People’s experiences with summer camps differ, but from personal experience, it was a fun time to play sports, swim in lakes, sleep in cabins, and compete in various camp competitions.
It was also swelteringly hot.
In a sane world, we’d never tell kids who are sweating profusely and attempting to catch their breath after running 50 yards to put their mask on for “safety,” however, that’s exactly what the CDC is saying kids at summer camps need to do in order to keep everyone safe.
Here are the guidelines according to Mercury News:
- Wearing masks at all times, with a few exceptions including while eating, swimming or napping. The mask requirement applies to vaccinated staff as well as campers.
- Each camper should have more than one clean mask available every day.
- Establishment, when possible, of cohorts of staff and campers who will stay together throughout the day.
- Minimum distance of 3 feet between campers of the same cohort, 6 feet between everyone else. Cohort members should maintain 6-foot distancing while they are eating and other times when masks are off.
- Campers should be outside as much as possible.
- No mixing or interaction with the general public during trips beyond the camp.
- Adult staffers, family members and any campers or juvenile staffers eligible for the COVID vaccine should get it, with their last shot at least two weeks before arrival at camp.
- Those not vaccinated should be tested before arrival at camp and again three to five days after arrival.
No one in their right mind would put a piece of cloth over someone’s mouth in the dead heat of summer, especially while they’re active and exerting a lot of energy. Common sense tells us that doing this would even be dangerous. Inhibiting breathing at that time could result in overheating and lack of oxygen.
It’s almost like the people making the rules don’t know what it is to be in the heat under those conditions. Either that or they’re too far removed from the memory to care.
Welcome to the world of bureaucracy. While the profession may different, the look is always the same. It’s usually people in well-conditioned rooms wearing suits, making decisions for people they’ve never met based on a one-size-fits-all approach to problem-solving. These “solutions” these bureaucrats come up with can go from absurd to harmful thanks to the fact that their detachment from the situation forces them to look at everything in terms of numbers and, too often, self-interest.
Whoever is cooking up these rules at the CDC seems to have tunnel vision. Their approach doesn’t take anything into account but the virus itself. The human element seems weirdly ignored despite the fact that it’s the human race that’s the primary concern.
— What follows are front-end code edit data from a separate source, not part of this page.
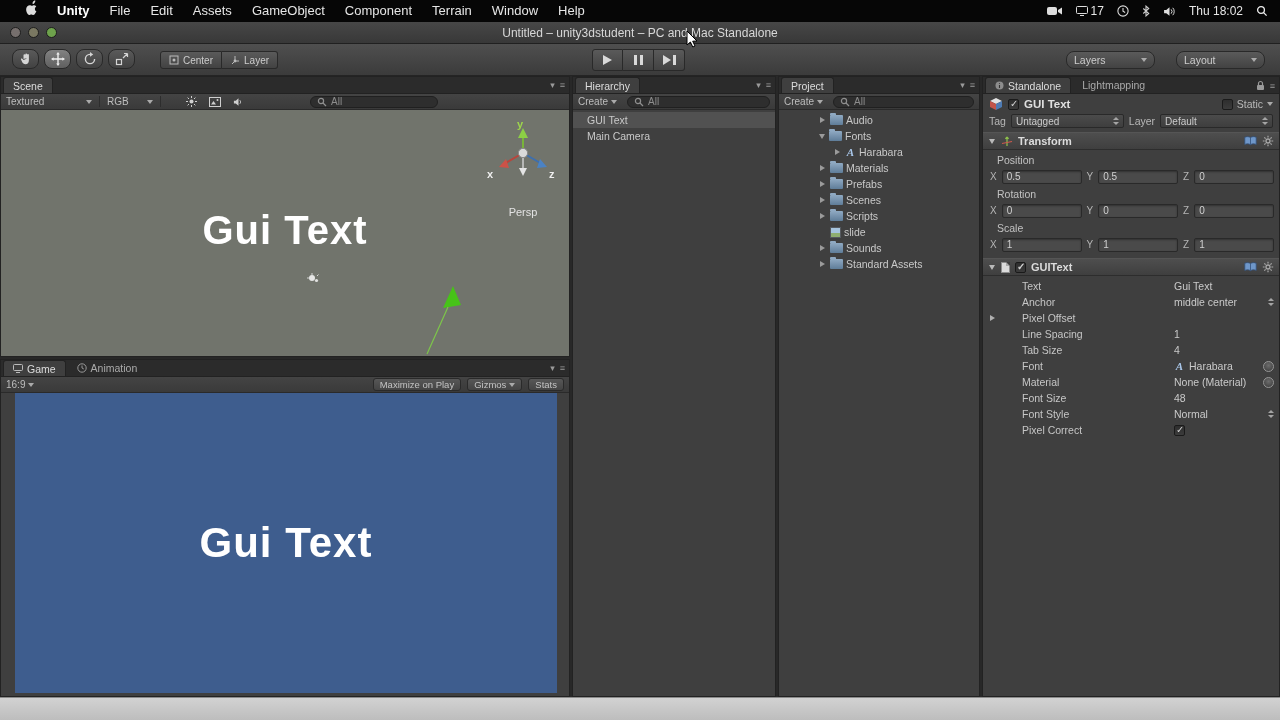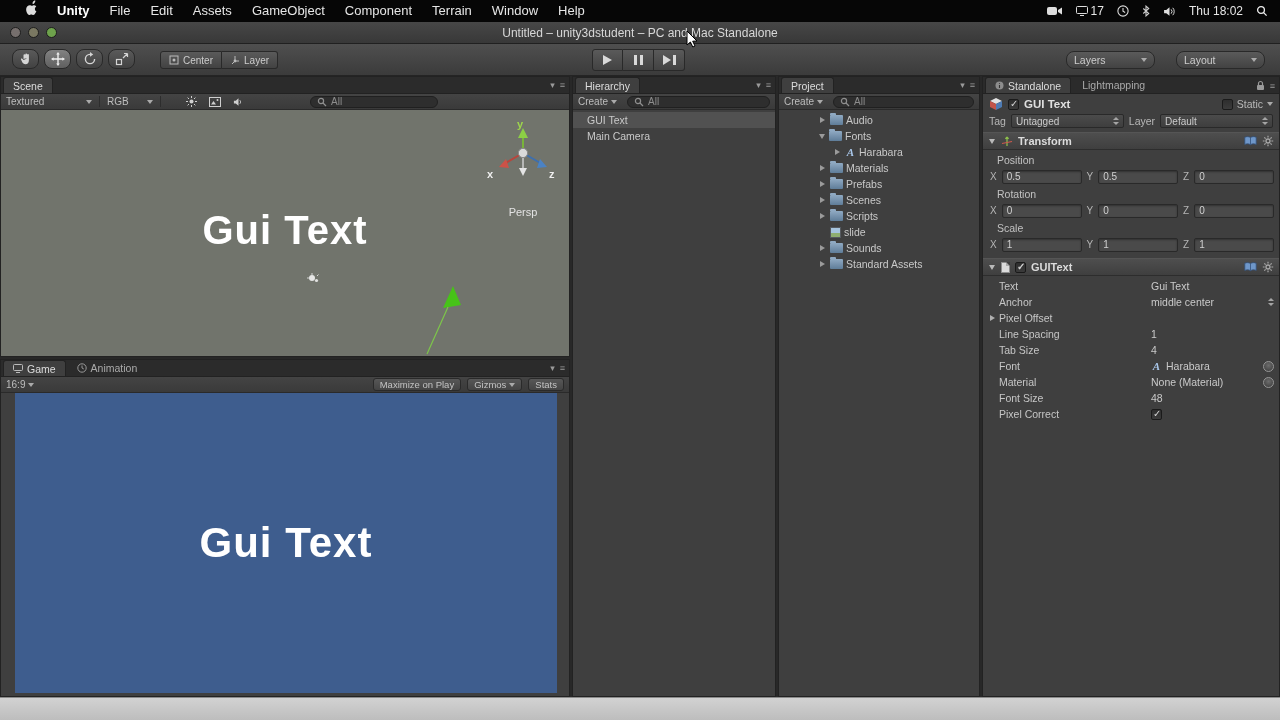--- a/index.html
+++ b/index.html
@@ -117,7 +117,7 @@
   .numfield{flex:1;height:14px;background:#4a4a4a;border:1px solid #292929;border-radius:2px;font-size:10px;color:#d0d0d0;
     display:flex;align-items:center;padding-left:4px;box-shadow:inset 0 1px 2px rgba(0,0,0,.35);}
   .grow{height:16px;display:flex;align-items:center;color:#c6c6c6;padding:0 5px 0 16px;position:relative;}
-  .grow .lbl{width:152px;flex:none;}
+  .grow .lbl{width:152px;flex:none;margin-left:23px;}
   .grow .val{flex:1;display:flex;align-items:center;gap:4px;color:#cacaca;min-width:0;}
   .grow .fold-l{position:absolute;left:5px;top:5px;}
   .ud{margin-left:auto;display:flex;flex-direction:column;align-items:center;flex:none;}

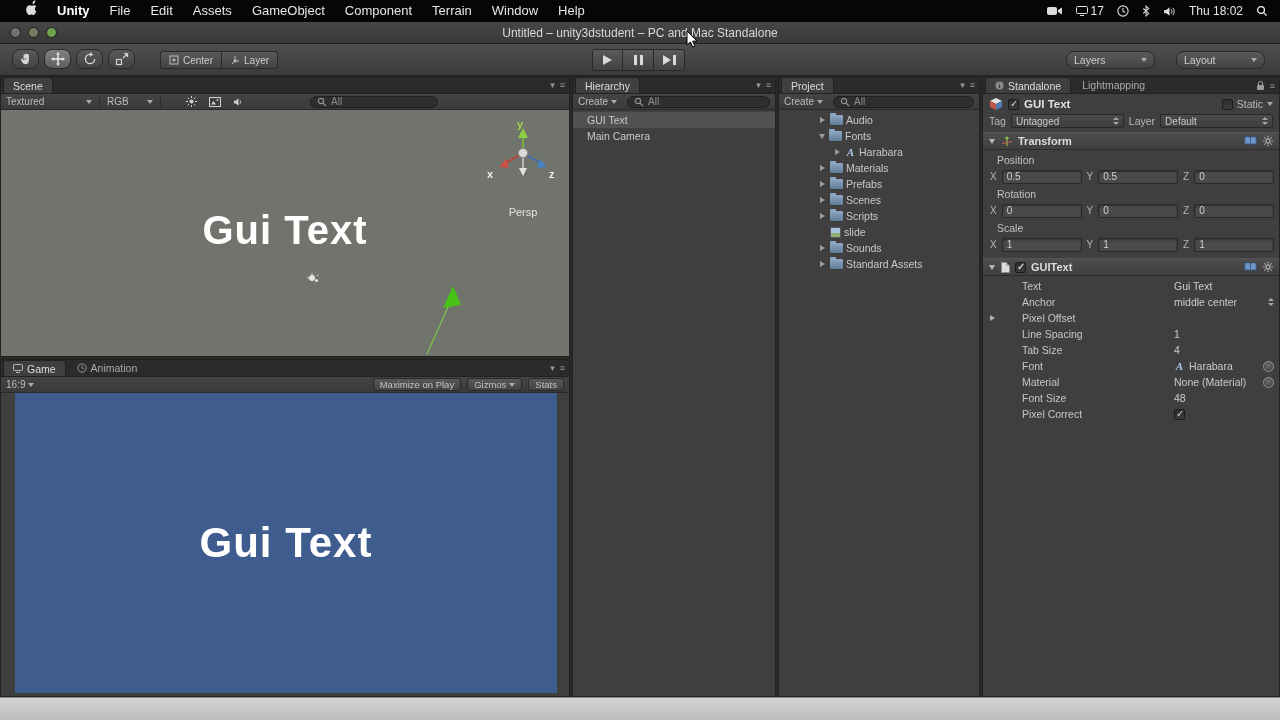--- a/index.html
+++ b/index.html
@@ -694,6 +694,16 @@
         </span>
     </div>
     <div class="grow">
+      <span class="lbl">Font Style</span>
+      <span class="val">
+          <span>Normal</span>
+          <span class="ud">
+            <i class="up"></i>
+            <i class="dn"></i>
+          </span>
+        </span>
+    </div>
+    <div class="grow">
       <span class="lbl">Pixel Correct</span>
       <span class="val">
           <span class="cb on"></span>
These experts don’t seem to take into account that the rules they’re creating aren’t just inhibiting a virus, they’re having real effects on the people.
In this case, the CDC’s approach to tackling the virus is counterproductive. Sure, a mask might limit the distance someone’s breath travels, but in this case, the subject will hardly be able to breathe now. They’ve addressed virus concerns but have opened the door to a whole host of other immediate problems.
It’s like fixing a broken toe by cutting off the foot.
It’s clear the CDC doesn’t get the species it works for. Humanity doesn’t happen in a lab. Control and precaution don’t exist to the extent it does in their sterile environments. Life is wild, dangerous, risky, and worth it. Over-precaution isn’t living and trying to make things “safe” like they’d like to is unrealistic. I might not know these doctors and scientists personally but I can easily conclude that if they knew what it was to be a kid at summer camp, they’d laugh off these recommendations themselves.
But here is it is. The absurdity and stupidity of bureaucracy on full display, and remember that the CDC isn’t the only entity making rules in its ignorance. There are halls in Washington D.C. swarming with out-of-touch bureaucrats who love making rules for you too.